Evaluating Skills

Reviewer for a single SKILL.md file. Scores it across six dimensions derived from three authoritative sources: Anthropic's official Skills best practices documentation, the agentskills best-practices guide, and Anthropic's Complete Guide to Building Skills for Claude.

Scope is strictly limited to the SKILL.md file. references/, scripts/, and assets/ are NOT audited by this skill; run a dedicated pass on them if needed.

When to Use

Trigger on explicit user intent only. Examples:

"Evaluate / audit / review / score / critique this SKILL.md"
"Does this skill follow Anthropic best practices?"
"Grade this skill doc"
"点评 / 打分 / 审查这个 SKILL"

Do NOT auto-trigger on any ordinary edit to a SKILL.md. The user must ask.

Input Contract

Accept either form:

File path: The user points to a path such as ~/.claude/skills/foo/SKILL.md or .claude/skills/bar/SKILL.md. Read the file with the Read tool.
Inline content: The user pastes the full SKILL.md content in the conversation. Use it directly.

Always confirm the target SKILL.md path (or "pasted content") in the first line of the report so the user can trace the scoring back to the correct file.

Scoring Model

Six dimensions. Each dimension starts at 100 and loses points per violation. Dimension score floors at 0. Final score = arithmetic mean of the six dimension scores.

Dimensions

| # | Dimension | Focus | |---|-----------|-------| | 1 | Metadata | frontmatter, name, description, naming conventions | | 2 | Context Budget | file length, no agent-known boilerplate, no time-sensitive info, no redundancy | | 3 | Instruction Design | specificity matched to fragility, default over menu, procedural over declarative, no heavy-handed MUST | | 4 | Structure & Disclosure | progressive disclosure, one-level references depth, TOC for long files | | 5 | Patterns | gotchas section, output templates, checklists, validation loops, packaged scripts | | 6 | Anti-patterns | Windows paths, magic constants, too many options, punting to Claude, inconsistent terminology, nested refs |

Severity Weights

| Severity | Deduction | Meaning | |----------|-----------|---------| | critical | -30 | Hard rule in Anthropic docs / violates loading contract / safety | | warn | -10 | Degrades effectiveness or discoverability, best-practice violation | | info | -3 | Style/consistency nit |

Each violation counts once per occurrence. A single dimension can receive multiple violations of the same severity.

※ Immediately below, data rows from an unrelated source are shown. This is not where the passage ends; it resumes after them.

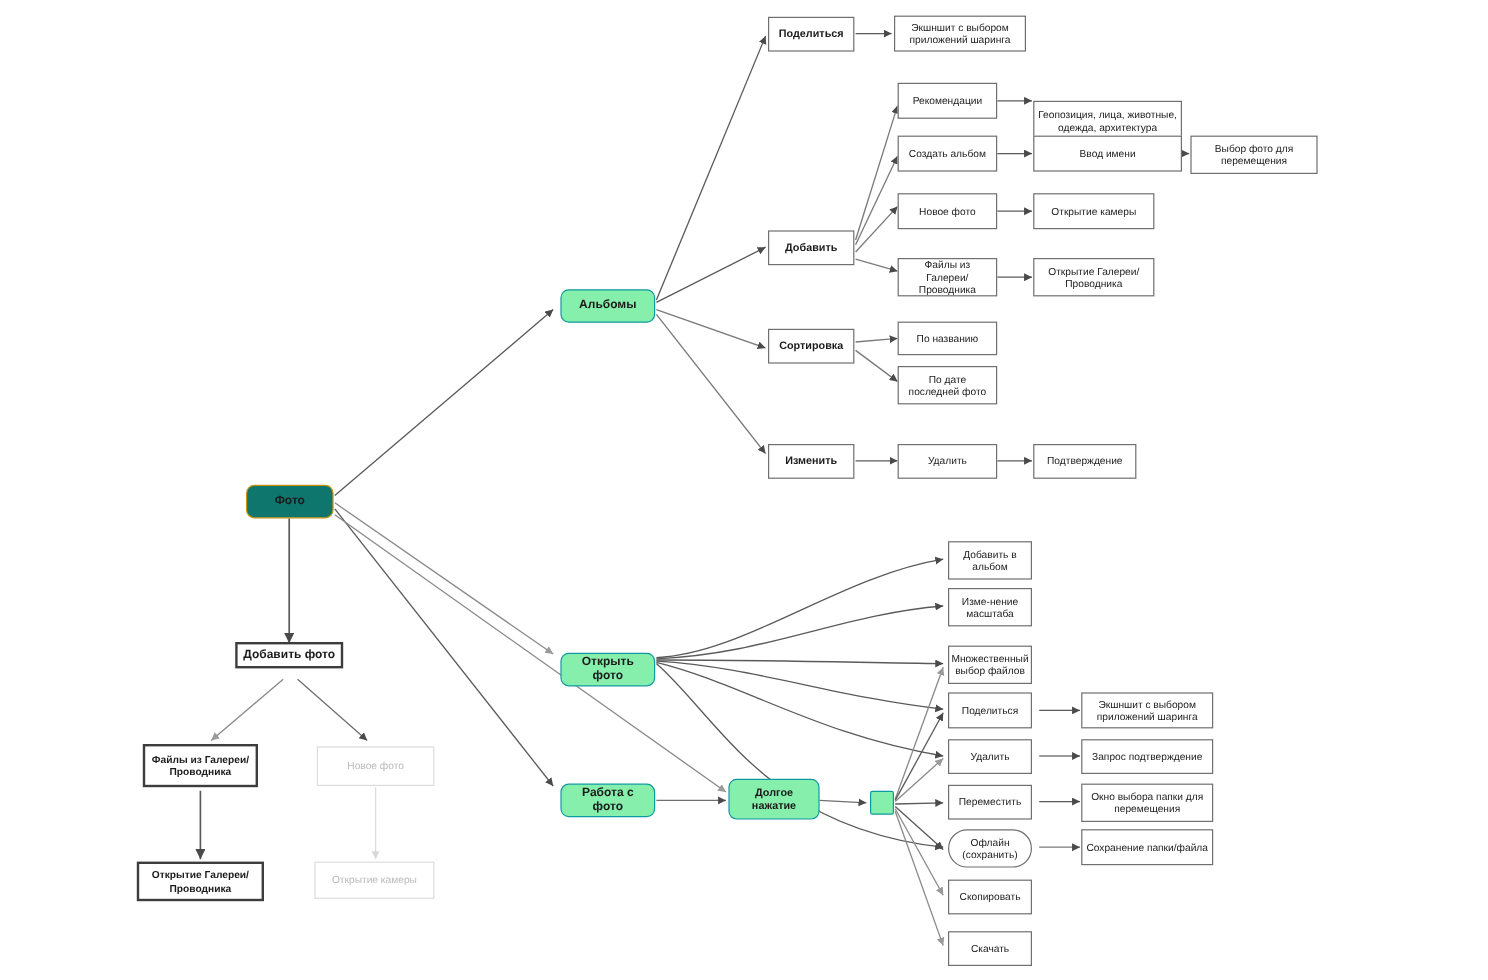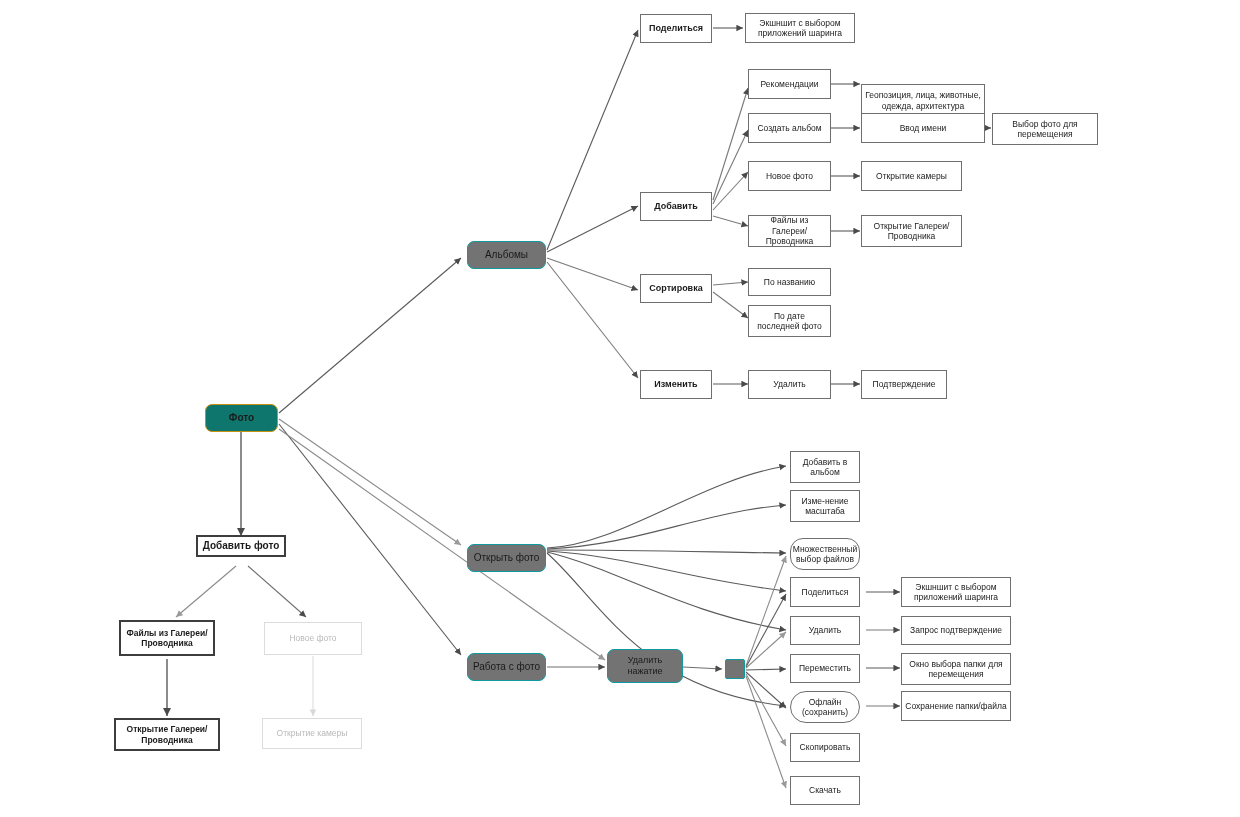--- a/index.html
+++ b/index.html
@@ -38,23 +38,23 @@
     padding: 2px 3px;
     z-index: 3;
   }
   .node.rect {
     border-radius: 0;
   }
   .node.rounded {
     border-radius: 7px;
   }
   .node.teal {
-    background: #737373;
+    background: #86efac;
     border-color: #0f9aa2;
-    font-weight: normal;
+    font-weight: bold;
   }
   .node.amber {
     background: #0f766e;
     border-color: #c79213;
     font-weight: bold;
   }
   .node.bold-border {
     border-width: 2px;
     border-color: #3d3d3d;
     font-weight: bold;
@@ -194,21 +194,21 @@
 
   <div class="node rounded teal fs10" style="left:467px; top:534px; width:79px; height:28px;margin-top:10px;">
     <span>Открыть фото</span>
   </div>
 
   <div class="node rounded teal fs10" style="left:467px; top:653px; width:79px; height:28px;">
     <span>Работа с фото</span>
   </div>
 
   <div class="node rounded teal fs9" style="left:607px; top:649px; width:76px; height:34px;">
-    <span>Удалить нажатие</span>
+    <span>Долгое нажатие</span>
   </div>
 
   <div class="node dot teal" style="left:725px; top:659px; width:20px; height:20px;"></div>
 
   <div class="node rect strong fs9" style="left:640px; top:14px; width:72px; height:29px;">
     <span>Поделиться</span>
   </div>
 
   <div class="node rect strong fs9" style="left:640px; top:192px; width:72px; height:29px;">
     <span>Добавить</span>
@@ -279,21 +279,21 @@
   </div>
 
   <div class="node rect fs85" style="left:790px; top:451px; width:70px; height:32px;">
     <span>Добавить в альбом</span>
   </div>
 
   <div class="node rect fs85" style="left:790px; top:490px; width:70px; height:32px;">
     <span>Изме-нение масштаба</span>
   </div>
 
-  <div class="node rect fs85" style="left:790px; top:538px; width:70px; height:32px;border-radius:13px;">
+  <div class="node rect fs85" style="left:790px; top:538px; width:70px; height:32px;">
     <span>Множественный выбор файлов</span>
   </div>
 
   <div class="node rect fs85" style="left:790px; top:577px; width:70px; height:30px;">
     <span>Поделиться</span>
   </div>
 
   <div class="node rect fs85" style="left:790px; top:616px; width:70px; height:29px;">
     <span>Удалить</span>
   </div>

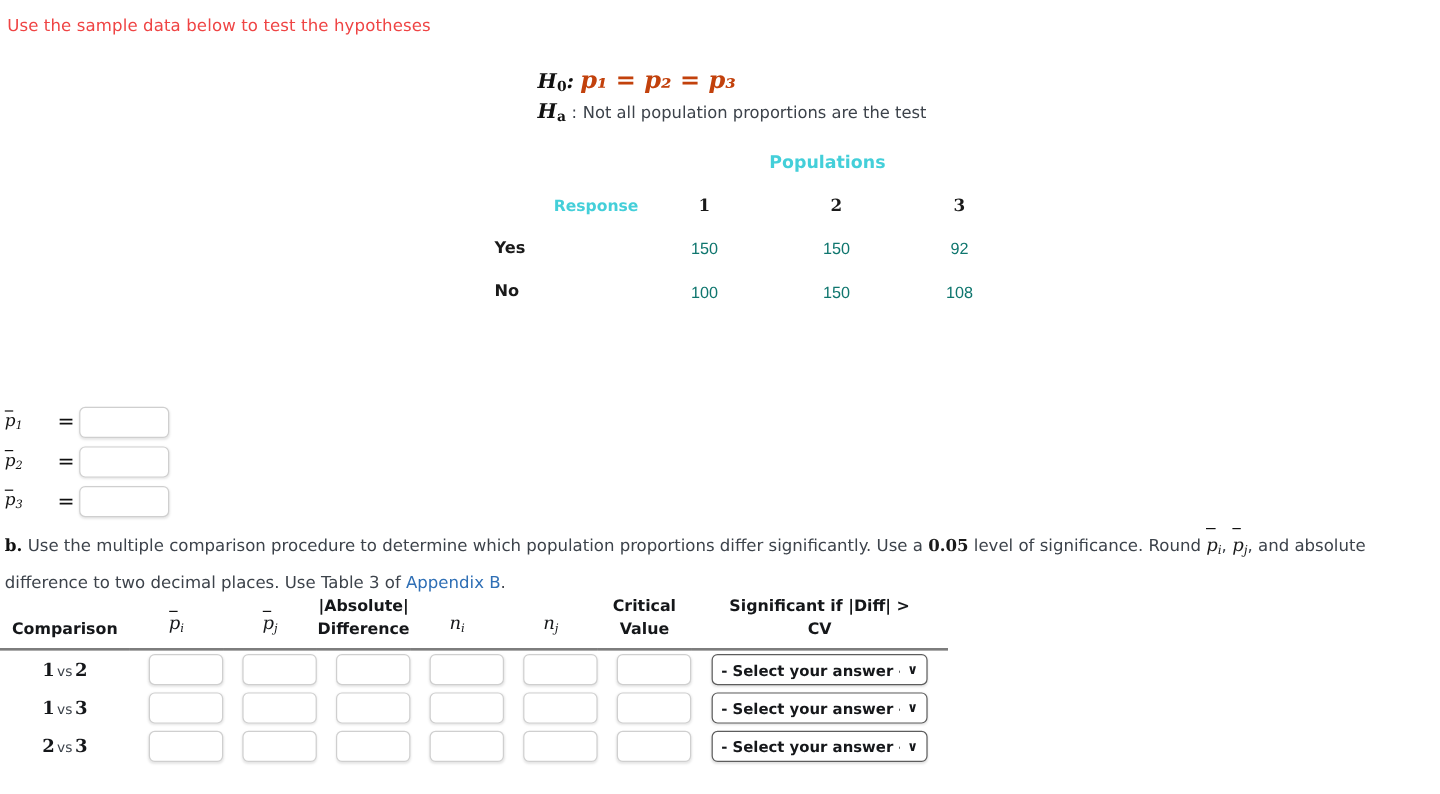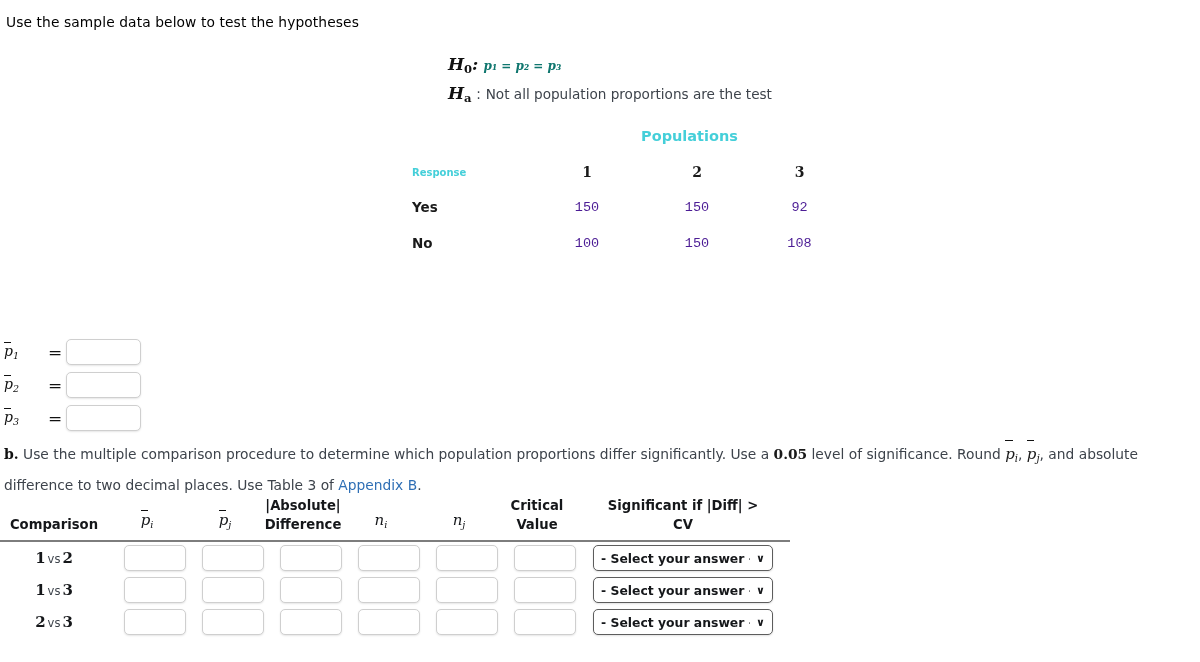--- a/index.html
+++ b/index.html
@@ -17,21 +17,21 @@
     overflow: hidden;
   }
 
   .page { position: relative; width: 1200px; height: 662px; }
 
   
   .intro {
     position: absolute;
     left: 6px; top: 14px;
     font-size: 13.8px;
-    color: #000000;
+    color: #ef4444;
     letter-spacing: .1px;
   }
 
   
   .math {
     font-family: "DejaVu Serif", "Liberation Serif", serif;
     font-style: italic;
     color: #1a1a1a;
   }
   .math-up {
@@ -66,60 +66,60 @@
   .hyp-h sub { font-style: normal; font-weight: bold; }
   .hyp-body {
     font-family: "DejaVu Sans", "Liberation Sans", sans-serif;
     font-size: 13.6px;
     color: #3d434b;
   }
   .hyp-eq {
     font-family: "DejaVu Serif", "Liberation Serif", serif;
     font-style: italic;
     font-weight: bold;
-    font-size: 12px;
-    color: #0f766e;
+    font-size: 20px;
+    color: #c2410c;
   }
 
   
   .dtable { position: absolute; left: 412px; top: 128px; }
   .dtable table { border-collapse: collapse; }
   .dtable td, .dtable th { padding: 0; }
   .teal { color: #44CFD9; font-weight: bold; }
   .pops-row td { padding-bottom: 20px; }
   .pops { text-align: center; font-size: 14.5px; }
   .hdr-cell {
     font-weight: bold;
     font-size: 14px;
     color: #1a1a1a;
     text-align: center;
     padding-bottom: 19px !important;
     font-family: "DejaVu Serif", "Liberation Serif", serif;
   }
   .resp-cell {
-    font-size: 10px;
-    text-align: left;
+    font-size: 13px;
+    text-align: right;
     padding-bottom: 19px !important;
     width: 120px;
   }
   .lbl-cell {
     font-weight: bold;
     font-size: 13.5px;
     color: #1a1a1a;
     text-align: left;
     padding-bottom: 20px !important;
     font-family: "DejaVu Sans", "Liberation Sans", sans-serif;
   }
   .num-cell {
     font-size: 13.5px;
-    color: #4c1d95;
+    color: #0f766e;
     text-align: center;
     padding-bottom: 20px !important;
     width: 110px;
-    font-family: Liberation Mono, monospace;
+    font-family: Liberation Sans, sans-serif;
   }
   .num-cell.last { width: 95px; }
 
   
   .where {
     position: absolute;
     left: 4px; top: 279px;
     font-size: 13.8px;
     color: #3d434b;
   }

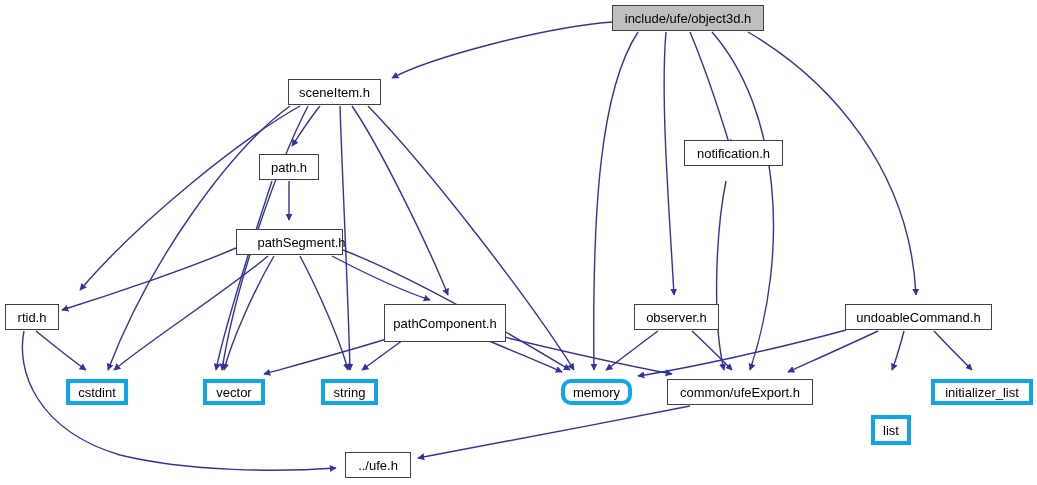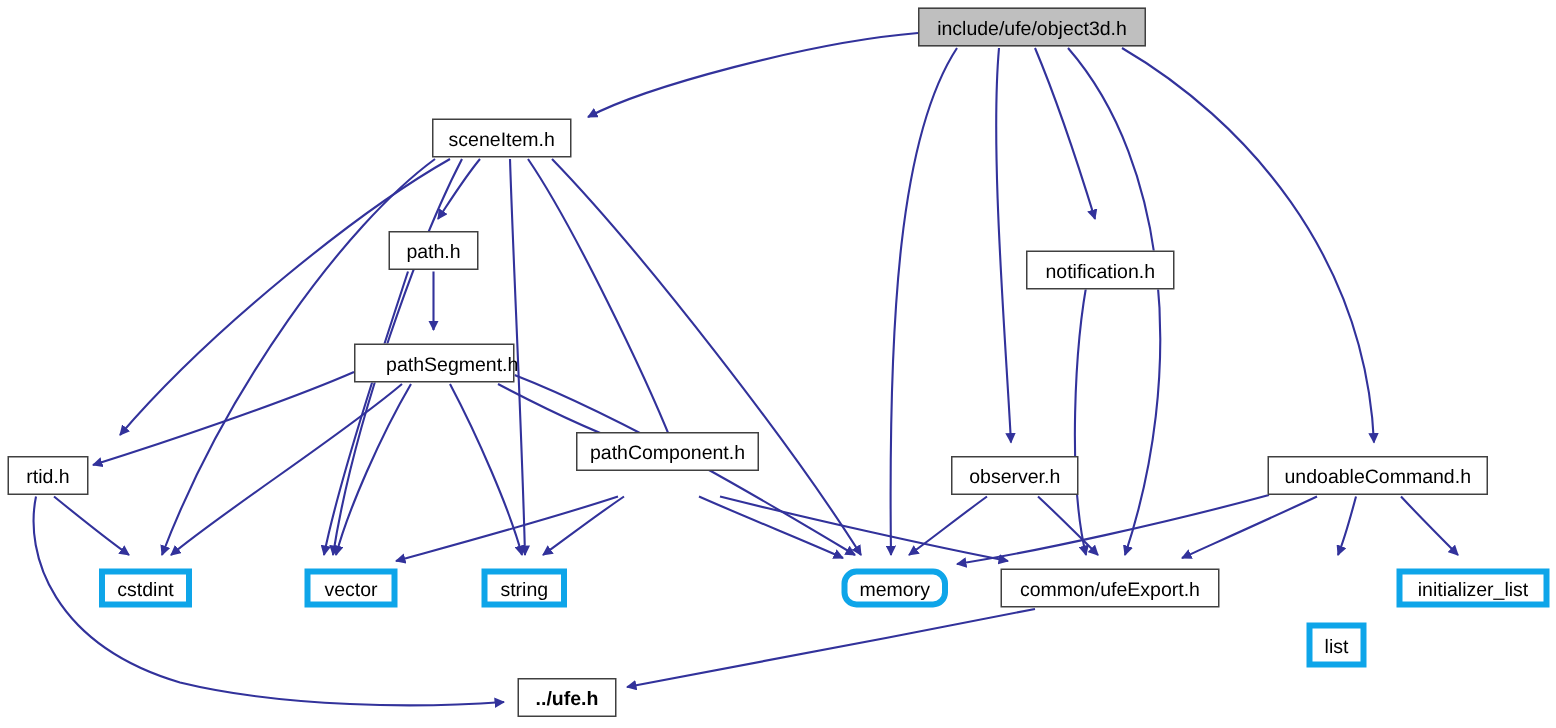--- a/index.html
+++ b/index.html
@@ -95,33 +95,33 @@
         <path d="M 690,406 C 600,424 480,446 418,458" marker-end="url(#arrow)" stroke="#32329b"></path>
       </g>
   </svg>
   <div id="node-layer">
       <div class="node root" style="left: 612px; top: 5px; width: 152px; height: 26px;">
         <span class="node-label">include/ufe/object3d.h</span>
       </div>
       <div class="node header" style="left: 288px; top: 79px; width: 93px; height: 26px;">
         <span class="node-label">sceneItem.h</span>
       </div>
-      <div class="node header" style="left: 684px; top: 167px; width: 99px; height: 26px;">
+      <div class="node header" style="left: 684px; top: 140px; width: 99px; height: 26px;">
         <span class="node-label">notification.h</span>
       </div>
       <div class="node header" style="left: 259px; top: 154px; width: 60px; height: 26px;">
         <span class="node-label">path.h</span>
       </div>
       <div class="node header" style="left: 236px; top: 229px; width: 107px; height: 26px; padding-left: 24px;">
         <span class="node-label">pathSegment.h</span>
       </div>
       <div class="node header" style="left: 5px; top: 304px; width: 54px; height: 26px;">
         <span class="node-label">rtid.h</span>
       </div>
-      <div class="node header" style="left: 384px; top: 288px; width: 122px; height: 26px;">
+      <div class="node header" style="left: 384px; top: 304px; width: 122px; height: 38px;">
         <span class="node-label">pathComponent.h</span>
       </div>
       <div class="node header" style="left: 634px; top: 304px; width: 85px; height: 26px;">
         <span class="node-label">observer.h</span>
       </div>
       <div class="node header" style="left: 845px; top: 304px; width: 147px; height: 26px;">
         <span class="node-label">undoableCommand.h</span>
       </div>
       <div class="node system" style="left: 66px; top: 379px; width: 62px; height: 26px;">
         <span class="node-label">cstdint</span>
@@ -137,17 +137,17 @@
       </div>
       <div class="node header" style="left: 667px; top: 379px; width: 146px; height: 26px;">
         <span class="node-label">common/ufeExport.h</span>
       </div>
       <div class="node system" style="left: 871px; top: 379px; width: 40px; height: 30px; margin-top: 36px;">
         <span class="node-label">list</span>
       </div>
       <div class="node system" style="left: 931px; top: 379px; width: 102px; height: 26px;">
         <span class="node-label">initializer_list</span>
       </div>
-      <div class="node header" style="left: 345px; top: 452px; width: 66px; height: 26px; font-weight: bold;">
+      <div class="node header" style="left: 345px; top: 452px; width: 66px; height: 26px;">
         <span class="node-label">../ufe.h</span>
       </div>
     </div>
 </div>
 
 </body></html>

Top 10 Rules (checked in SKILL.md main file)

These are the highest-value rules, enforced by this skill for every evaluation. See references/ for the full rule library per dimension.

| # | Severity | Rule | |---|----------|------| | 1 | critical | Naming compliance: the file must be SKILL.md (case-sensitive); the containing folder and the name frontmatter field must be kebab-case (no spaces, no uppercase, no underscores); the name must not start with platform-reserved keywords such as claude | | 2 | critical | description missing the WHAT+WHEN pair: Anthropic docs require BOTH what the skill does AND when to use it (trigger conditions). Missing either half is critical | | 3 | critical | description lacks concrete trigger phrases: only generic verbs ("helps with projects") with no example user phrasing; if the skill handles specific file types, those types must be named | | 4 | critical | description uses first- or second-person pronouns in the skill's own narration: banned pronouns are I / we / us / my / our / you / your / yours, plus Chinese 我 / 我们 / 您 / 你 / 你们 when they refer to the skill itself or address the user. the user / 用户 third-person subjects are allowed. Pronouns that appear inside quoted user utterances used as trigger examples (e.g. "帮我评估一下", "help me with...") are NOT violations — Anthropic requires real user phrasing in the description | | 5 | critical | description violates hard constraints: longer than 800 characters (stricter than Anthropic's official 1024 — tighter descriptions score higher on discoverability), or contains XML angle brackets (< / >), or is empty / whitespace-only | | 6 | critical | SKILL.md body exceeds 5000 words OR 500 lines (either threshold; Anthropic PDF warns that >5000 words triggers performance degradation) | | 7 | critical | Time-sensitive statements present: phrases such as "before August 2025", "new API / legacy API", "as of Q3", version-dated migration notes. Move historical context into a collapsed <details> or references/legacy.md | | 8 | warn | README.md exists inside the skill folder: Anthropic PDF rule — "No README.md inside your skill folder. All documentation goes in SKILL.md or references/" | | 9 | warn | Single strict-sequence workflow covers multiple user intents OR hard constraints mixed into workflow steps: use conditional workflow (branch by intent) and hoist hard constraints into a dedicated ## Safety & Guardrails or ## Gotchas section | | 10 | warn | Abstract instructions instead of concrete runnable commands: "validate the data" is weaker than python scripts/validate.py --input <file>. Anthropic PDF: "Code is deterministic; language interpretation isn't" |

Report Template

Two templates live in references/ — load exactly one based on the user's question language (see Gotcha #10):

English report → references/report-template-en.md
Chinese report → references/report-template-zh.md

Each file contains: the template body (emit verbatim, replace <...> placeholders) and its rating bands. Dimension names must match Gotcha #6 exactly.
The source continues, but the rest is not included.